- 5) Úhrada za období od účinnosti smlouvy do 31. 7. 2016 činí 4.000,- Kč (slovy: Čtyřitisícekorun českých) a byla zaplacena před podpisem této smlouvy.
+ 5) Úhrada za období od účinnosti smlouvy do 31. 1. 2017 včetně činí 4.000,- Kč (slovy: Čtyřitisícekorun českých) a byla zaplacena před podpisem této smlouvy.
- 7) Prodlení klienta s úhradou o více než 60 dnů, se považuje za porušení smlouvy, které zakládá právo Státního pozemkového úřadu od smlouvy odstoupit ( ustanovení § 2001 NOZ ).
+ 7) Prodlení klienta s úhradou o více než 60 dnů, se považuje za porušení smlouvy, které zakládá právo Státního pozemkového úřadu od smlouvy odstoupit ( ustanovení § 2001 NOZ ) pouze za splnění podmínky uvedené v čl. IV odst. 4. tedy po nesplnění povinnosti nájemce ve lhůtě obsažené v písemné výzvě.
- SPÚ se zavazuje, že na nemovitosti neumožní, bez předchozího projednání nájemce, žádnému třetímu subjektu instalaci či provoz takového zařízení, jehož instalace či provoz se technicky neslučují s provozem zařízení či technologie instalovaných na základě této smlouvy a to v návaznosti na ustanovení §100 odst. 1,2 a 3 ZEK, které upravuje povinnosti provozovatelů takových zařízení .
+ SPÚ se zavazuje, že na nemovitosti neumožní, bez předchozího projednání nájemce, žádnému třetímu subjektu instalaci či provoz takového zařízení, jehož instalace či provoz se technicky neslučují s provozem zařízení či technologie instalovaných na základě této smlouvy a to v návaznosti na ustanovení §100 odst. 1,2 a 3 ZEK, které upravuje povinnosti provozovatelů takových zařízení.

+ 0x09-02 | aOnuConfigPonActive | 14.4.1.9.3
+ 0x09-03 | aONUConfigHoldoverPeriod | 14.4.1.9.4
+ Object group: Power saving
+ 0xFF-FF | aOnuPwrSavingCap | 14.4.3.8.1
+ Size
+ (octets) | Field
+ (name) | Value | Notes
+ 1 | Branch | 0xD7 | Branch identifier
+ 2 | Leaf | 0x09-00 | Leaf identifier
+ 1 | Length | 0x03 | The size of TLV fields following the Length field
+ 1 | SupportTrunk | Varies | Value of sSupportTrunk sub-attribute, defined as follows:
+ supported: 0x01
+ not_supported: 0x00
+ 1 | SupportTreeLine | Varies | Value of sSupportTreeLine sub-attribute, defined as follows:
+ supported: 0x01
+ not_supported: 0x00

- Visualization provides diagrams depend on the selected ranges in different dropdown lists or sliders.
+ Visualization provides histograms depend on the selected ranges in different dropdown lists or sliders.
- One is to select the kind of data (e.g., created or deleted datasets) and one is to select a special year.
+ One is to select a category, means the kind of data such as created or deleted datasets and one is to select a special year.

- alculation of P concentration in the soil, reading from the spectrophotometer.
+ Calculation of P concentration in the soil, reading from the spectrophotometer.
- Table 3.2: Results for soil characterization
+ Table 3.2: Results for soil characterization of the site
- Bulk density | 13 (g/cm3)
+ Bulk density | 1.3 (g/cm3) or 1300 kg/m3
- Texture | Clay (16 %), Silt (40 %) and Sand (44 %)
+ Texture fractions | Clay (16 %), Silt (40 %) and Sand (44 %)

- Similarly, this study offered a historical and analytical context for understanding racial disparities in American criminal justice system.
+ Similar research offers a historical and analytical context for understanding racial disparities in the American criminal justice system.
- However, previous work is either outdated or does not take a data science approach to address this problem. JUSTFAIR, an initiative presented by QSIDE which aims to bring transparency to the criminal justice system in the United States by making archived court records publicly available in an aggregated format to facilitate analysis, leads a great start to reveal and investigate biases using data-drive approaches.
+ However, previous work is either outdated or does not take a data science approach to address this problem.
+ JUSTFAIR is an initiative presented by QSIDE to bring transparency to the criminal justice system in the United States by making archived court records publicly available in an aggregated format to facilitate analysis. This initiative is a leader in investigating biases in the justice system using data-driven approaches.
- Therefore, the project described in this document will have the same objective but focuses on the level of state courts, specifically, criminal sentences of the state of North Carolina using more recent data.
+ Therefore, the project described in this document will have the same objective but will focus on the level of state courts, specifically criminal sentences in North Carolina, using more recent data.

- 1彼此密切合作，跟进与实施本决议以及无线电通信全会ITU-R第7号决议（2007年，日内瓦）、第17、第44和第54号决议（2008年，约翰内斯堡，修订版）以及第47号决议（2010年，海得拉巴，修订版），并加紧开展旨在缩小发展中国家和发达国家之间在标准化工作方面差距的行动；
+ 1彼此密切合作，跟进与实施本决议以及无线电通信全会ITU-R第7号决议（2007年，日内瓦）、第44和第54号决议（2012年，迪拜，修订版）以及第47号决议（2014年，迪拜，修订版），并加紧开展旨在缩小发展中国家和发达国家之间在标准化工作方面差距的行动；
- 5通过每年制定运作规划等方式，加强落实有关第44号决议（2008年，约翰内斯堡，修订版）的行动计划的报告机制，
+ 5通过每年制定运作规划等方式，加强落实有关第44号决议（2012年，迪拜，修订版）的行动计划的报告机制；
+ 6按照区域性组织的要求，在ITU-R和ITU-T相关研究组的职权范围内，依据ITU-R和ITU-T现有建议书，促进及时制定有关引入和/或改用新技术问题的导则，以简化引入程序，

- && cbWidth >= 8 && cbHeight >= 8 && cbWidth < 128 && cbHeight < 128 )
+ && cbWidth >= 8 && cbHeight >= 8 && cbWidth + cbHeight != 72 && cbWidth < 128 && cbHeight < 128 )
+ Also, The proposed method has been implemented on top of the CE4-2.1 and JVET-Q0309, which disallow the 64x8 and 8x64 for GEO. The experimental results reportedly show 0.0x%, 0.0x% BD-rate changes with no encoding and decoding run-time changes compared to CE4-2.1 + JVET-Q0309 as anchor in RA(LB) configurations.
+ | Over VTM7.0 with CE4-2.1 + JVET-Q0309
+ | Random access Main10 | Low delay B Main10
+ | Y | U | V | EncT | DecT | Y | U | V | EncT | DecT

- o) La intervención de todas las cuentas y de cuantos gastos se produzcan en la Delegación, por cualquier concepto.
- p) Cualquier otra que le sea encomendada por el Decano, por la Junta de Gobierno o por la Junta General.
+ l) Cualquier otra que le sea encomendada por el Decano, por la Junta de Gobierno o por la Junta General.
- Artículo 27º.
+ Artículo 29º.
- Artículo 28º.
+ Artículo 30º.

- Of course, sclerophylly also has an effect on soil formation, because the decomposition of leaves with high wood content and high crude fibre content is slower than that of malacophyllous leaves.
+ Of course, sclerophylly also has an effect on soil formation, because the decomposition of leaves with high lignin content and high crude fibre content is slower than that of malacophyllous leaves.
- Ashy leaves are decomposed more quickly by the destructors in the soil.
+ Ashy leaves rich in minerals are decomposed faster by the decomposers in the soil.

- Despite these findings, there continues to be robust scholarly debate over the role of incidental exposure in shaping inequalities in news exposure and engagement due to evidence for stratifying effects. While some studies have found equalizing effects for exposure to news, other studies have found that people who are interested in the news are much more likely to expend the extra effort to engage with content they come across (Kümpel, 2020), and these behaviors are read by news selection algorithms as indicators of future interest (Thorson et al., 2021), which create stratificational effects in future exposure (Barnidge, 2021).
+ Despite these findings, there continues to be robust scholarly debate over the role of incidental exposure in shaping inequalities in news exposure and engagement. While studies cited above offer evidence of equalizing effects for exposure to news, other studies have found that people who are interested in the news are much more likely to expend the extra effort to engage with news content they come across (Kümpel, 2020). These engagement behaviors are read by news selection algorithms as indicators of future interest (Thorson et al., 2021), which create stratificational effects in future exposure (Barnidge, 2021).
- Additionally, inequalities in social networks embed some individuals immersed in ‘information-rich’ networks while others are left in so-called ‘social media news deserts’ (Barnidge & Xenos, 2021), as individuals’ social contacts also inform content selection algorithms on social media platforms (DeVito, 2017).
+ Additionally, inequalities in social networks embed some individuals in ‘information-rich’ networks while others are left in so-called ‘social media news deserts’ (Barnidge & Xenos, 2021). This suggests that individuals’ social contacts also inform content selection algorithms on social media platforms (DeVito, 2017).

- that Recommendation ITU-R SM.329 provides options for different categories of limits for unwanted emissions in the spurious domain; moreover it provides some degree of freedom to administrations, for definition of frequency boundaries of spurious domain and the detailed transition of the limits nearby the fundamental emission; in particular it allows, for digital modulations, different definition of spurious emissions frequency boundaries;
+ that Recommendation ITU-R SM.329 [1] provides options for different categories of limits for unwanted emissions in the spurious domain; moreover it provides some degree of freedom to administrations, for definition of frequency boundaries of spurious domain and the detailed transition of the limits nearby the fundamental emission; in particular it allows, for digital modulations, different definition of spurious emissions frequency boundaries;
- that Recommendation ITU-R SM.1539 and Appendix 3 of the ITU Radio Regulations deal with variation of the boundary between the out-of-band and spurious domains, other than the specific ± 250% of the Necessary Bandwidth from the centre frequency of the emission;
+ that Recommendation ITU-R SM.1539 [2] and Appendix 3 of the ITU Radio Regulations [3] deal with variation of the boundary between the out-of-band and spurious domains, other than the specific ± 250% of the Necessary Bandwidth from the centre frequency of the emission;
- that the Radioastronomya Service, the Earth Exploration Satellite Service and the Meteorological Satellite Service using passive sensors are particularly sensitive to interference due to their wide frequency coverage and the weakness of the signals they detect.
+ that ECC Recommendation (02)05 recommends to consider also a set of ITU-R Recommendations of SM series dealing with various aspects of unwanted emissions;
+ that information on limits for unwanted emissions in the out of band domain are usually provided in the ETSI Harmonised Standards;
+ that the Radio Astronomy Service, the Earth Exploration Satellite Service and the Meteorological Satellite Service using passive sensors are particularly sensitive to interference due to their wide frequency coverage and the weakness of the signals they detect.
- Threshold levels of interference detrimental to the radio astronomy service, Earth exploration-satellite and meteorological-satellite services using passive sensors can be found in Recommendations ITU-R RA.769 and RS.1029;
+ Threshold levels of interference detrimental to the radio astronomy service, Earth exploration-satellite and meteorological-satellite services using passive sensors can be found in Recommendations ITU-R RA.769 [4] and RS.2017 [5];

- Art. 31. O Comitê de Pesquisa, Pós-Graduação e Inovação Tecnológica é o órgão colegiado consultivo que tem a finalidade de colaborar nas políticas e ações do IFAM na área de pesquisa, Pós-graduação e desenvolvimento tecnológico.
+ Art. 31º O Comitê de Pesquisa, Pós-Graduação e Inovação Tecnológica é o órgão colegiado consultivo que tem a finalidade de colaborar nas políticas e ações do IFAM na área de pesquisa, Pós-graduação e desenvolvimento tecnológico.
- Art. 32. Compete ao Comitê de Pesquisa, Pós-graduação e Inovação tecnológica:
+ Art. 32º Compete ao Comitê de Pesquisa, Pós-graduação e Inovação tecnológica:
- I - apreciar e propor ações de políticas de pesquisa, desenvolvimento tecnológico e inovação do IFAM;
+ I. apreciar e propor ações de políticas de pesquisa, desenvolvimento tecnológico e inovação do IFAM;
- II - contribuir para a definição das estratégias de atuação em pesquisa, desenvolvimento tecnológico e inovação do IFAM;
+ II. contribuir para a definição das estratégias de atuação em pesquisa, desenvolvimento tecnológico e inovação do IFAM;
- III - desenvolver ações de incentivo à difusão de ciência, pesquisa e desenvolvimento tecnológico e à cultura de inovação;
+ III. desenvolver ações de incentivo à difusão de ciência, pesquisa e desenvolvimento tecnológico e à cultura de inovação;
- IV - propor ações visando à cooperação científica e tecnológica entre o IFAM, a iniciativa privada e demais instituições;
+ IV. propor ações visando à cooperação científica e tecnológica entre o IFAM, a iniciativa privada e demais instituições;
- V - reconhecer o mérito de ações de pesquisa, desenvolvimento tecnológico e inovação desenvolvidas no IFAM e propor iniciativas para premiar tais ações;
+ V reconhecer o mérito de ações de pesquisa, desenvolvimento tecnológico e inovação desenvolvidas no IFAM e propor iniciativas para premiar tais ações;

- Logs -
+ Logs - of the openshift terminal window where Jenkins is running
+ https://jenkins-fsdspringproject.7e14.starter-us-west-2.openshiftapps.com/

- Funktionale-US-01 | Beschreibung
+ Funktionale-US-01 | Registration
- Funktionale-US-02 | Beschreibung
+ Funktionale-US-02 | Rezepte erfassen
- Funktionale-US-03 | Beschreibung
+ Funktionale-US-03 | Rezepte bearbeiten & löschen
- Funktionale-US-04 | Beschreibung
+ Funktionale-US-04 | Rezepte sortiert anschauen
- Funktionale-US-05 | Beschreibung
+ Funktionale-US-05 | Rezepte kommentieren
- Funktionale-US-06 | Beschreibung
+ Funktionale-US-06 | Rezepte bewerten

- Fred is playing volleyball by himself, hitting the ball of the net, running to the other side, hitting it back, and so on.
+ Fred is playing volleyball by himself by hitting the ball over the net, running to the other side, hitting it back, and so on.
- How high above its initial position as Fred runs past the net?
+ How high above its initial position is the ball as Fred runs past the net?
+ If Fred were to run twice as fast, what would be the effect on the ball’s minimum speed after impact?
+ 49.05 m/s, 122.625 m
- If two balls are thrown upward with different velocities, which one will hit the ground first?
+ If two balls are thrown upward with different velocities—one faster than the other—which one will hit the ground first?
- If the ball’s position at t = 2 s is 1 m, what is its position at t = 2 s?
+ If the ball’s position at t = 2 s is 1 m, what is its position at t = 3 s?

▸ **YOUR ASSIGNMENT**: Please return all lines above in which the string "specifically" is found.

▸ **YOUR RESPONSE**:
- Therefore, the project described in this document will have the same objective but focuses on the level of state courts, specifically, criminal sentences of the state of North Carolina using more recent data.
+ Therefore, the project described in this document will have the same objective but will focus on the level of state courts, specifically criminal sentences in North Carolina, using more recent data.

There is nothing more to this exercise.